** WORK ITEM **
Once you find the line with "50-54: 2200 -> 1594" in the listing below, please repeat it and every later line exactly, through the last one, without pictures.

** RECORDS TO PROCESS **

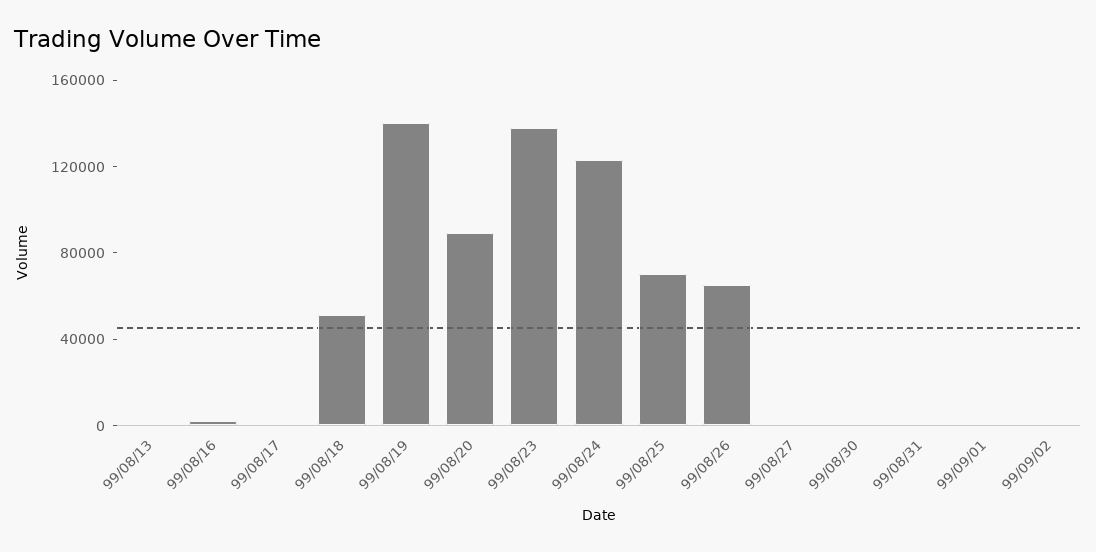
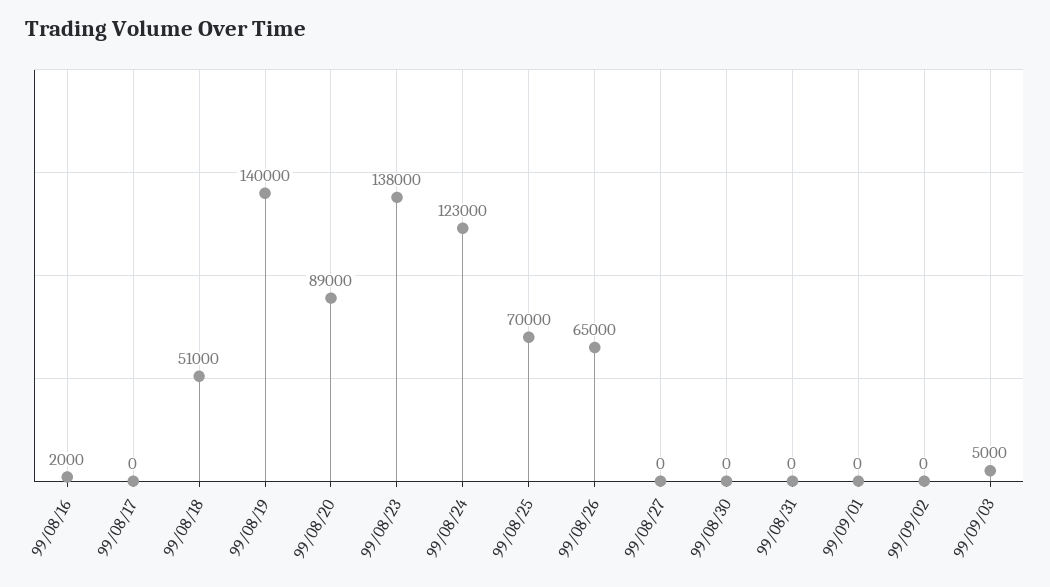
99/08/13: 0 -> none
99/09/03: none -> 5000

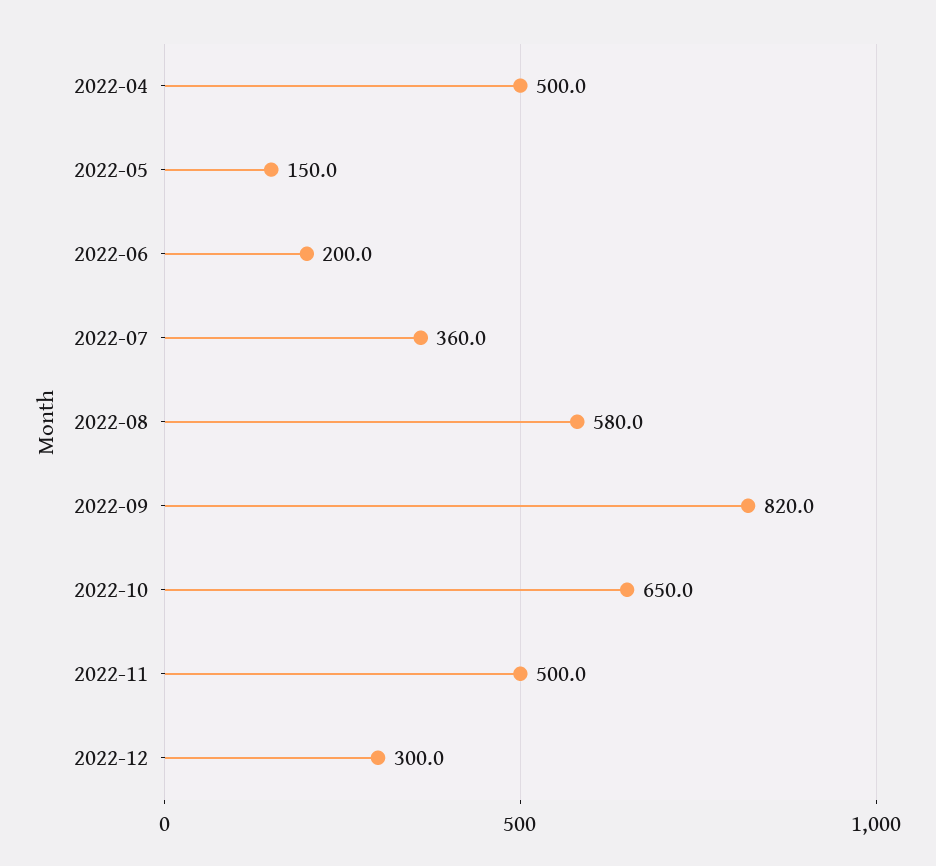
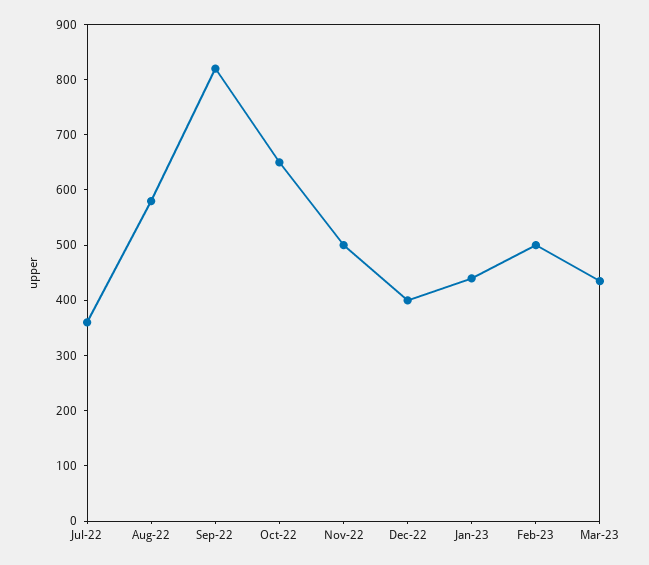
2022-04: 500 -> none
2022-05: 150 -> none
2022-06: 200 -> none
2022-12: 300 -> 400
Jan-23: none -> 440
Feb-23: none -> 500
Mar-23: none -> 440

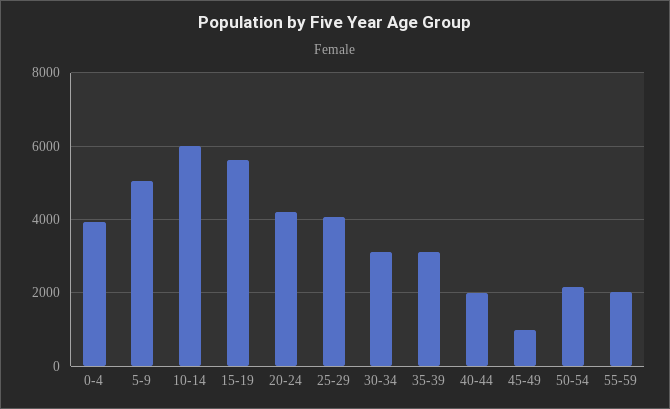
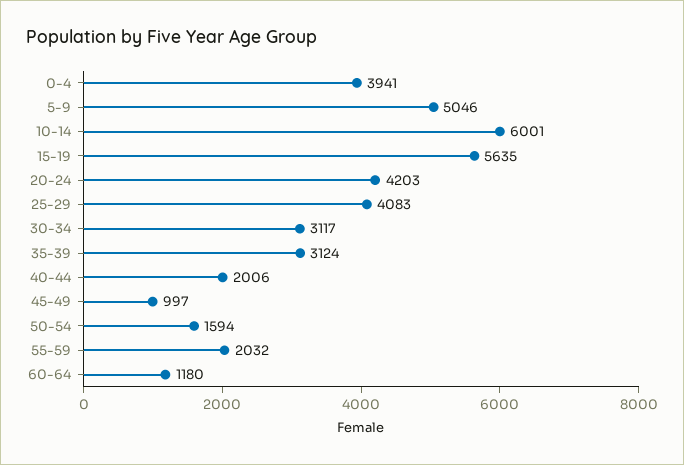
50-54: 2200 -> 1594
60-64: none -> 1180

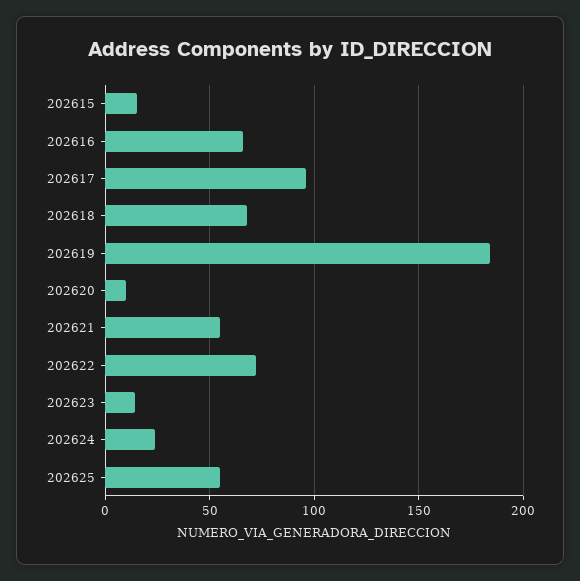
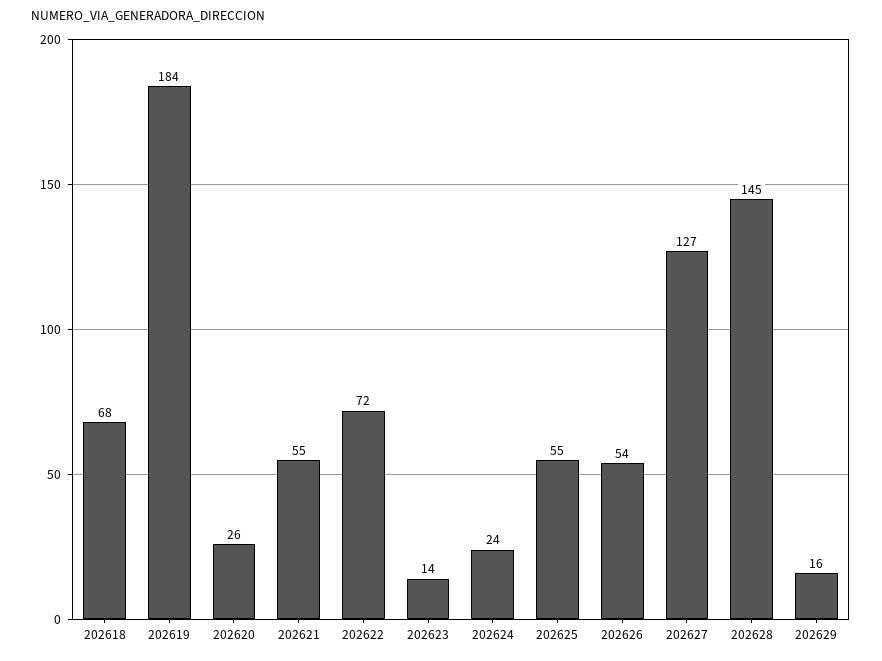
202615: 15 -> none
202616: 65 -> none
202617: 95 -> none
202620: 10 -> 26
202626: none -> 54
202627: none -> 127
202628: none -> 145
202629: none -> 16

** EXERCISE RESULT **
50-54: 2200 -> 1594
60-64: none -> 1180

202615: 15 -> none
202616: 65 -> none
202617: 95 -> none
202620: 10 -> 26
202626: none -> 54
202627: none -> 127
202628: none -> 145
202629: none -> 16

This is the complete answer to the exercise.